Determinant of the matrix with $a_{i,j} = (i+j)^2$ Determinant of the matrix with $ a_{i,j} = (i+j)^2 $
I was trying to solve, but it is impossible
 A: When your matrix is big enough it gets easier.

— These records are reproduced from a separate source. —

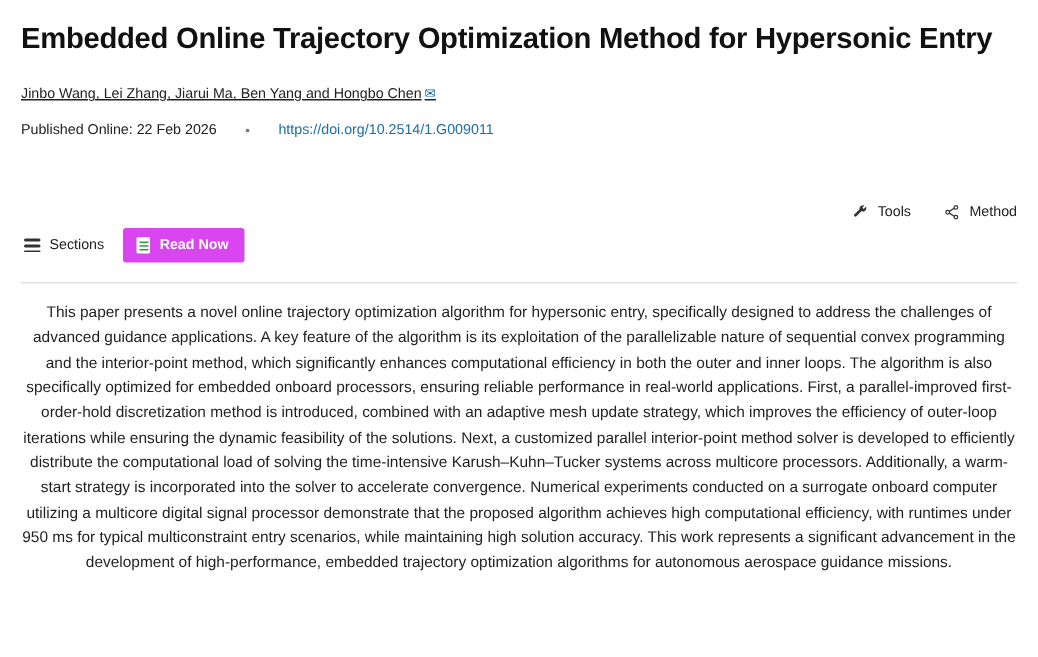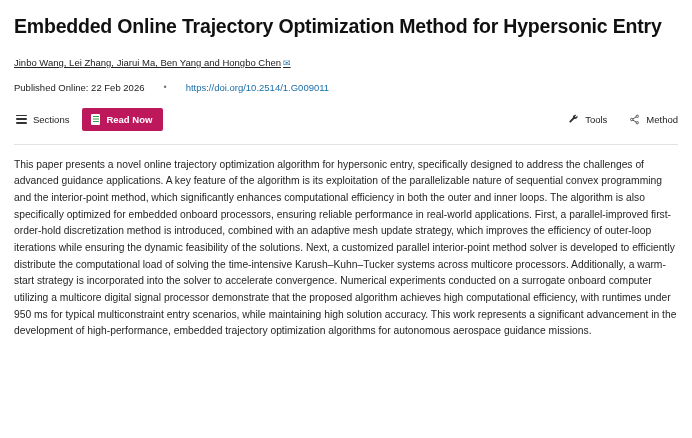--- a/index.html
+++ b/index.html
@@ -68,6 +68,7 @@
     display: flex;
     align-items: center;
     gap: 11px;
+    margin-top: 45px;
   }
   .toolbar-right {
     margin-left: auto;

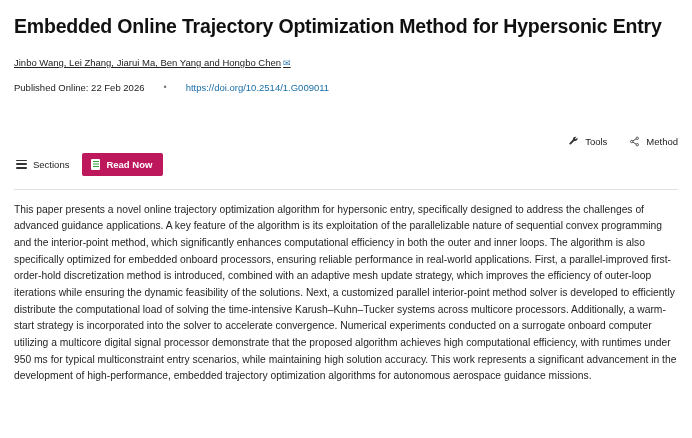--- a/index.html
+++ b/index.html
@@ -105,7 +105,7 @@
     display: inline-flex;
     align-items: center;
     gap: 6px;
-    background: #be185d;
+    background: #d946ef;
     color: #ffffff;
     font-size: 9.5px;
     font-weight: bold;

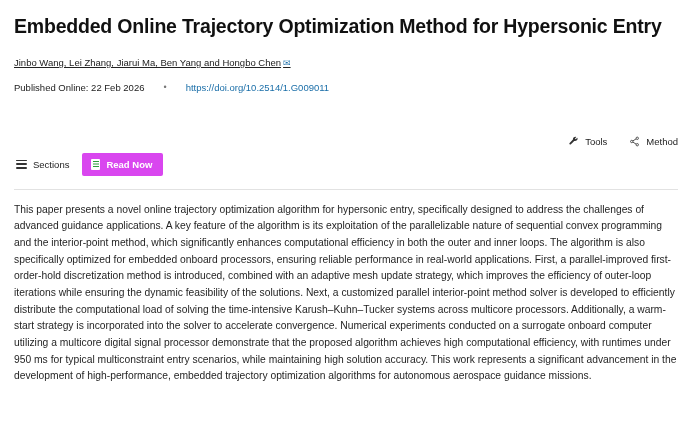--- a/index.html
+++ b/index.html
@@ -151,7 +151,7 @@
     line-height: 1.62;
     color: #1f1f1f;
     margin-top: 12px;
-    text-align: left;
+    text-align: center;
   }
 </style>
 </head>

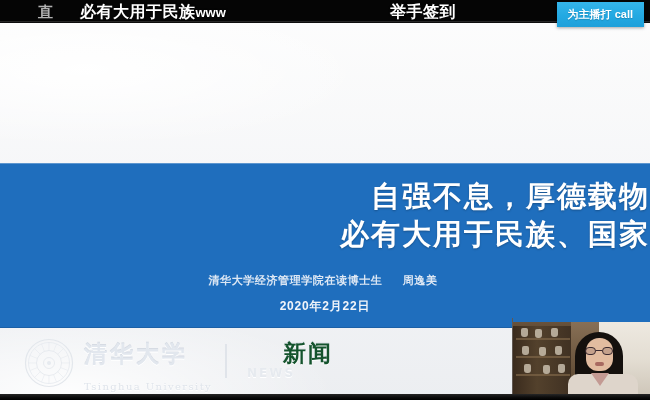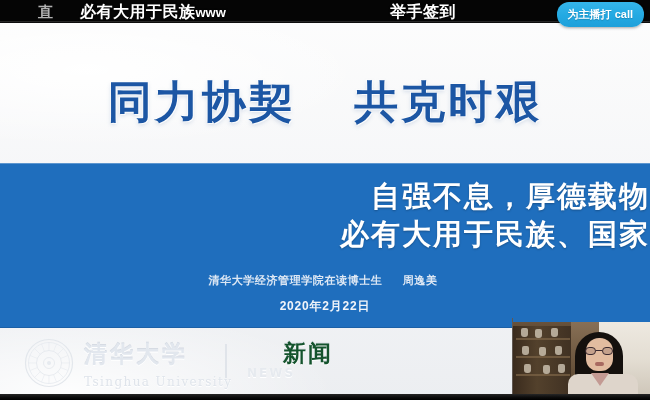--- a/index.html
+++ b/index.html
@@ -87,7 +87,7 @@
     right: 6px; top: 2px;
     height: 25px;
     padding: 0 11px;
-    border-radius: 12px;
+    border-radius: 0;
     background: linear-gradient(180deg, #35b5ea 0%, #23a9e2 55%, #1ea0da 100%);
     color: #ffffff;
     font-size: 11px;

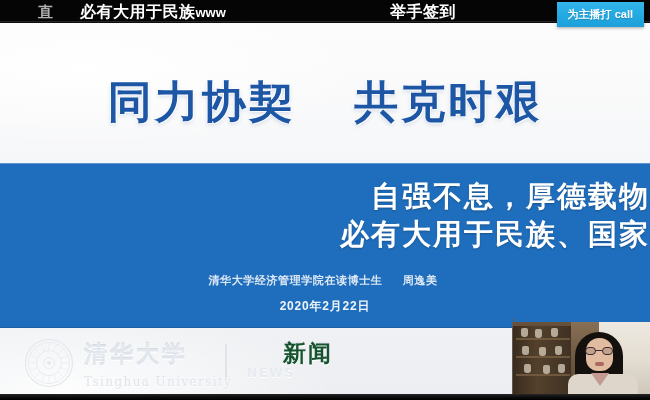--- a/index.html
+++ b/index.html
@@ -361,11 +361,6 @@
   <div class="slide-sheen"></div>
   <div class="slide-sheen2"></div>
 
-  <div class="headline">
-    <span>同力协契</span>
-    <span class="gap"></span>
-    <span>共克时艰</span>
-  </div>
 
   <div class="banner">
     <div class="banner-line l1">自强不息，厚德载物</div>

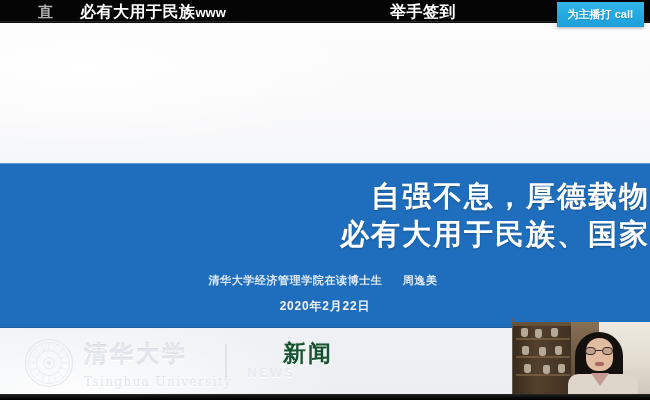--- a/index.html
+++ b/index.html
@@ -196,10 +196,10 @@
   }
   .tsinghua-en {
     font-family: "DejaVu Serif", "Liberation Serif", serif;
-    font-size: 12px;
+    font-size: 10px;
     color: #dfe4eb;
     letter-spacing: 1.4px;
-    margin-top: 8px;
+    margin-top: 14px;
     text-shadow: 0 1px 0 #ffffff;
     white-space: nowrap;
   }

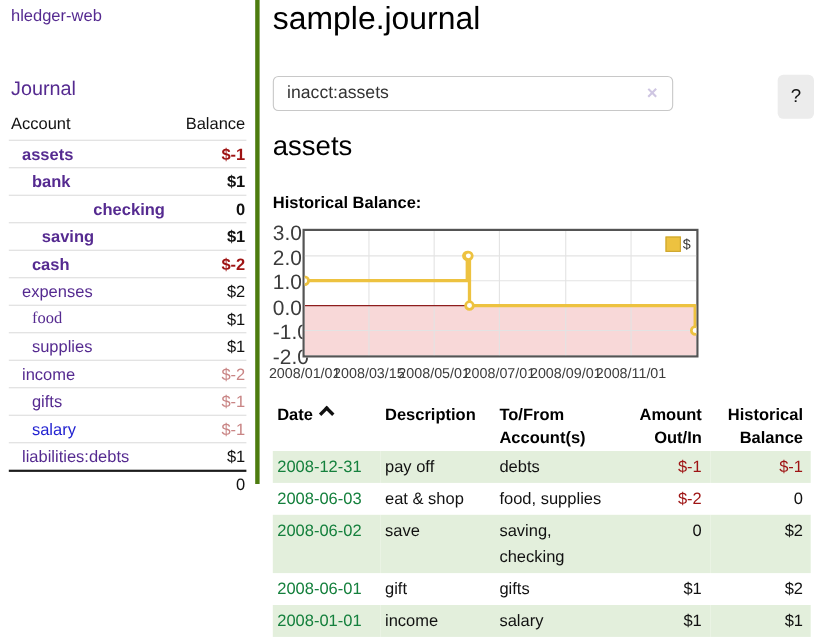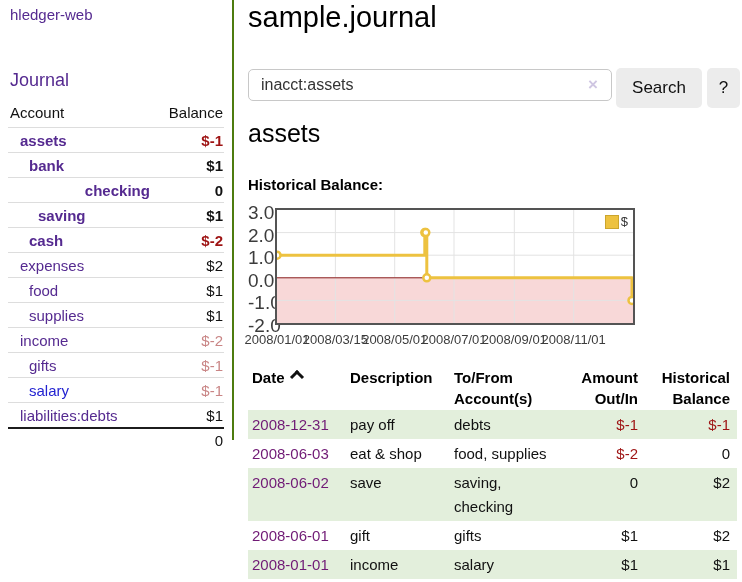--- a/index.html
+++ b/index.html
@@ -11,7 +11,7 @@
   a { text-decoration:none; cursor:pointer; }
 
   
-  .sidebar { position:absolute; left:0; top:0; width:232px; height:440px; border-right:2px solid #4d7c0f; }
+  .sidebar { position:absolute; left:0; top:0; width:232px; height:440px; border-right:4px solid #4d7c0f; }
   .brand { position:absolute; left:10px; top:6px; font-size:15px; color:#552a90; }
   .journal-link { position:absolute; left:10px; top:70px; font-size:18px; color:#552a90; }
   .acct-table { position:absolute; left:8px; top:100px; width:216px; border-collapse:collapse; font-size:15px; }

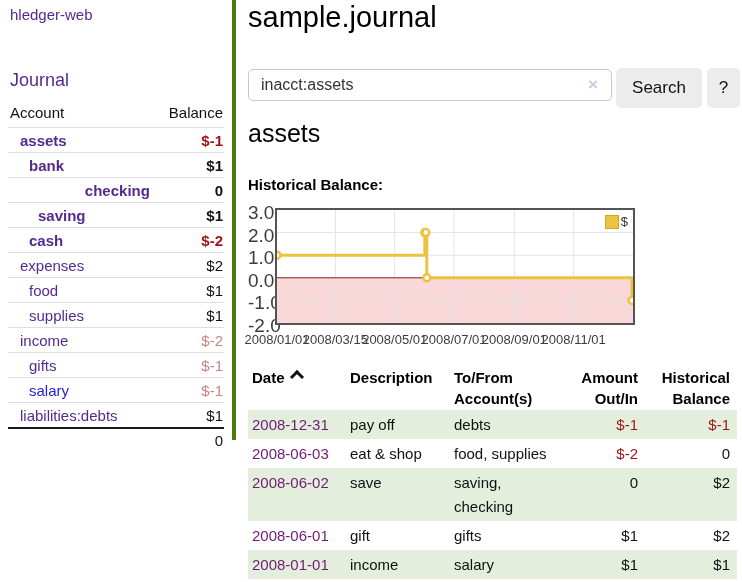--- a/index.html
+++ b/index.html
@@ -146,7 +146,6 @@
 
     <input class="search-input" type="text" value="inacct:assets" style="">
     <span class="clear-x">×</span>
-    <button class="btn btn-search">Search</button>
     <button class="btn btn-help">?</button>
 
     <h2 class="acct-heading">assets</h2>

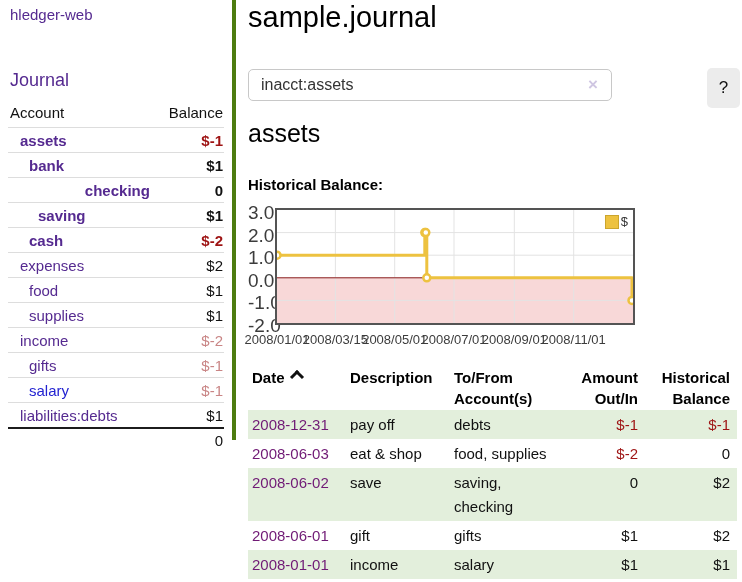--- a/index.html
+++ b/index.html
@@ -108,7 +108,7 @@
             <td class="bal pos">$2</td>
           </tr>
           <tr>
-            <td style="padding-left: 21px;"><a class="acct-link">food</a></td>
+            <td style="padding-left: 21px; font-family: Liberation Serif, serif;"><a class="acct-link">food</a></td>
             <td class="bal pos">$1</td>
           </tr>
           <tr>

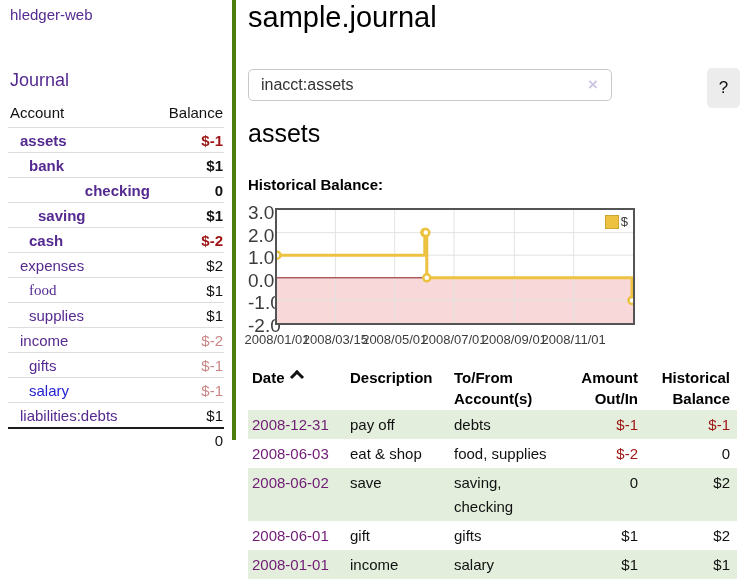--- a/index.html
+++ b/index.html
@@ -62,7 +62,7 @@
   .register th.c-bal, .register td.c-bal { padding-right:7px; }
   .register td { vertical-align:top; padding:3px 4px 2px; line-height:24px; }
   .register tbody tr:nth-child(odd) { background:#e3efdc; }
-  .date-link { color:#701a75; }
+  .date-link { color:#15803d; }
   .register td.neg { color:#9e1313; }
   .chev { display:inline-block; width:7px; height:7px; border-top:3px solid #111; border-right:3px solid #111;
     transform:rotate(-45deg); margin-left:7px; margin-bottom:1px; }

\begin{bmatrix} 2^2&3^2\cdots &(n+1)^2\\
\vdots & \ddots &\vdots\\
(n+1)^2&&(2n)^2\end{bmatrix}
Now lets do some row opperations.
Subtract the row above from every row.
Leave the top row as it is
\begin{bmatrix} 2^2&3^2\cdots &(n+1)^2\\
5&7&\cdots 2n+3\\
\vdots & \ddots &\vdots\\
2n+1&&4n-1\end{bmatrix}
and do it again
\begin{bmatrix} 2^2&3^2\cdots &(n+1)^2\\
1&-2\cdots &2-n^2\\
2&2\cdots& 2\\
\vdots & \ddots &\vdots\\
2&&2\end{bmatrix}
A singular matrix when $n\ge 4$
A: i will look at the case of $3 \times 3$ determinant
$f_3(x) = det \pmatrix{x^2&(x+1)^2&(x+2)^2\cr
                    3^2 & 4^2 & 5^2\cr
                    4^2 & 5^2 & 6^2}$  
clearly $f$ is a quadrtaic in $x$ and vanishes at $x = 3$ and at $x = 4.$ therefore $f_3(x) = k(x-3)(x-4).$  you can now evaluate $k$ by setting a convenient value for $x,$  for example $x = -1.$ 
using the same idea we can show that for $n > 3, f_n = 0.$  this follows from the fact that $f_n(x)$ is quadratic in $x$ and that $f_n(3)=0, f_n(4)=0, f_n(5)= 0. \ldots.$
A: Another way of showing that the matrix is singular for $n\ge 4$:
$$ A {\bf b} = 0 \iff \sum_{j} b_j (i+j)^2=0 \, (\forall i) \tag{1}$$
Equivalently
$$ \sum b_j j^2 + 2 i \sum b_j j+  n i^2 \sum  b_j=0  \tag{2}$$
We can always find a non trivial solution by setting $ \sum b_j j^2 =\sum b_j j=  \sum  b_j=0$, this corresponds to solving
$$ C{\bf b} =0\tag{3}$$  with $$C=\begin{pmatrix} 
1 & 1 &  1 &\cdots &1 \\
1 & 2 & 3 &\cdots &n \\
1 & 4 & 9 &\cdots &n^2 \\
\end{pmatrix} $$
As long as $n\ge  4$, $C$ is not full rank, hence we have a non-trivial solution for $(3)$, which is also a non-trivial solution for $(1)$. Hence $A$ is singular and $det(A)=0$.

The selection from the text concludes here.